My work on this book was aided by a great many people (as well as a canine named Rascal, who seemed to know precisely when a visit from a creature of indomitable playfulness was precisely what was needed). At its inception, a grant from the National Endowment for the Humanities permitted me to spend a year at the Institute of Society, Ethics, and the Life Sciences in Hastings-on-Hudson, New York. Both time to reflect and stimulating people to argue with were provided aplenty in a heady interdisciplinary atmosphere. Will Gaylin and Dan Callahan, the President and Director of the Institute, were extremely gracious and supportive, and they, along with Ron Bayer, Ruth Macklin, and Marilyn Weltz, made very helpful comments on early drafts.

Because this book ventures into territory for which a clinical psychologist is not formally prepared, I found it necessary to conscript more than the usual number of friends and colleagues into the task of reading and commenting on the manuscript. The following all gave me valuable feedback on one or more chapters: Marsha Amstel, Arthur Arkin, Stephen Bendich, Marshall Berman, George Kaufer, Patricia Laurence, Stuart Laurence, Jane Lury, Ronald Murphy, Stanley Renshon, Oliver Rosengart, Lloyd Silverman, Robert Sollod, Deborah Tanzer, Michael Tanzer. My brother-in-law, Joel Finer, read every chapter with a commitment and energy that were especially appreciated.

Miles Orvell, in particular, helped shape this work during countless hours of conversation whose loops and byways no computer could track. To the degree that this book is “the real thing” it owes much to both the seriousness and the playfully bantering spirit of our dialogues.

I am grateful as well for the feedback offered by my students in seminars where portions of the manuscript were considered, as well as in more informal conversations. The PhD program in clinical psychology at City College is a remarkably open and intellectually fertile place. There are few clinical programs in the country where I could have received such consistent support for a project so disregarding of disciplinary boundaries, and none, I believe, where the commitment to critical thought at the very highest level is so ably carried through by students and faculty.
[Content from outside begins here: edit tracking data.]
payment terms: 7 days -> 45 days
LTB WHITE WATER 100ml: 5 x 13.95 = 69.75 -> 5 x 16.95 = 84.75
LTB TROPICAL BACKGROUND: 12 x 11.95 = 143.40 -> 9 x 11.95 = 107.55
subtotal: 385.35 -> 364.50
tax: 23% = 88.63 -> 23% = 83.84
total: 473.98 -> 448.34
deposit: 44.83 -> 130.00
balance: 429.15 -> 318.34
It is a pleasure to offer a very special note of thanks to Robert Coles, John Kenneth Galbraith, and Robert Heilbroner. The interest they showed in the book at a crucial stage was of inestimable value, and their comments were as perceptive as I had hoped. I wrote to them each as a stranger whose ideas I thought they might find congenial. The generosity of spirit they showed, in the face of extraordinarily busy schedules, is something I will long remember.
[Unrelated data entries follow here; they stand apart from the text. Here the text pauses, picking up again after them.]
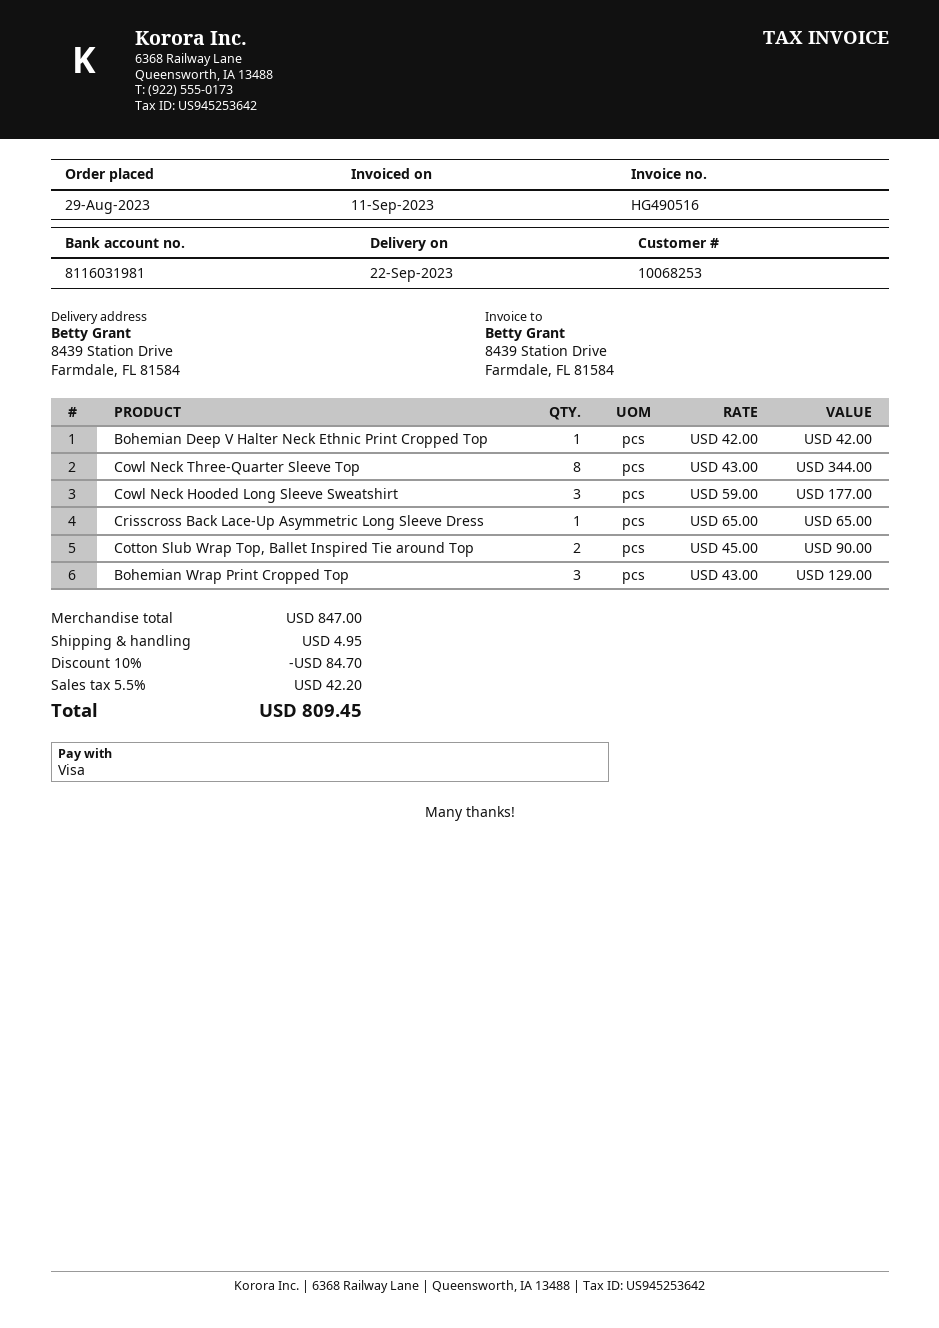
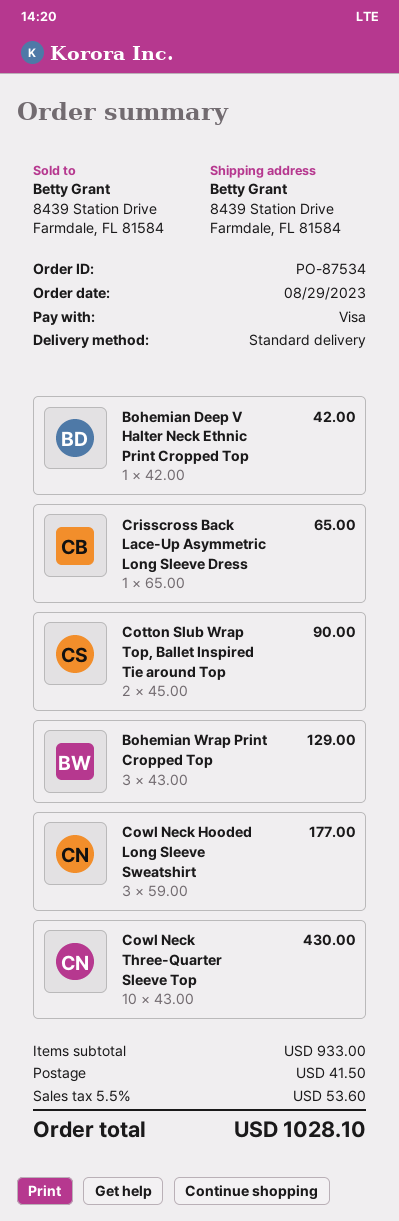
Cowl Neck Three-Quarter Sleeve Top: 8 x 43.00 = 344.00 -> 10 x 43.00 = 430.00
subtotal: 847.00 -> 933.00
discount: 10% = 84.70 -> none
shipping: 4.95 -> 41.50
tax: 5.5% = 42.20 -> 5.5% = 53.60
total: 809.45 -> 1028.10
Very special thanks are also due Seymour Sarason, an inspiring teacher of mine at Yale, a friend to be counted on, and a mensch. Not the least of the many things I owe him is introducing me to Kitty Moore, my editor on this book but also a shrewd psychologist who managed my behavior with consummate skill and wrung from me a manuscript far better than the one that first caught her interest.

One final note of thanks: Once again my family has helped me to maintain the balance so many authors seem so proud of losing; they saved my evenings and weekends rather than my ruining theirs. We are all happier for it. But I cannot extend to them the ritual disclaimer I offer—with considerable truth, by the way—regarding all the others mentioned above: that what is meritorious in the book owes much to them and what is baneful owes to my stubbornness. The fact is, the heart and soul of this book comes from my experience with my wife, Ellen, and my children, Kenny and Karen. My view that feelings, relatedness, and human experience count more than the nonsense we are told today is “the bottom line” comes most of all from knowing and being with them; if that central idea is wrong, it is they who have led me astray!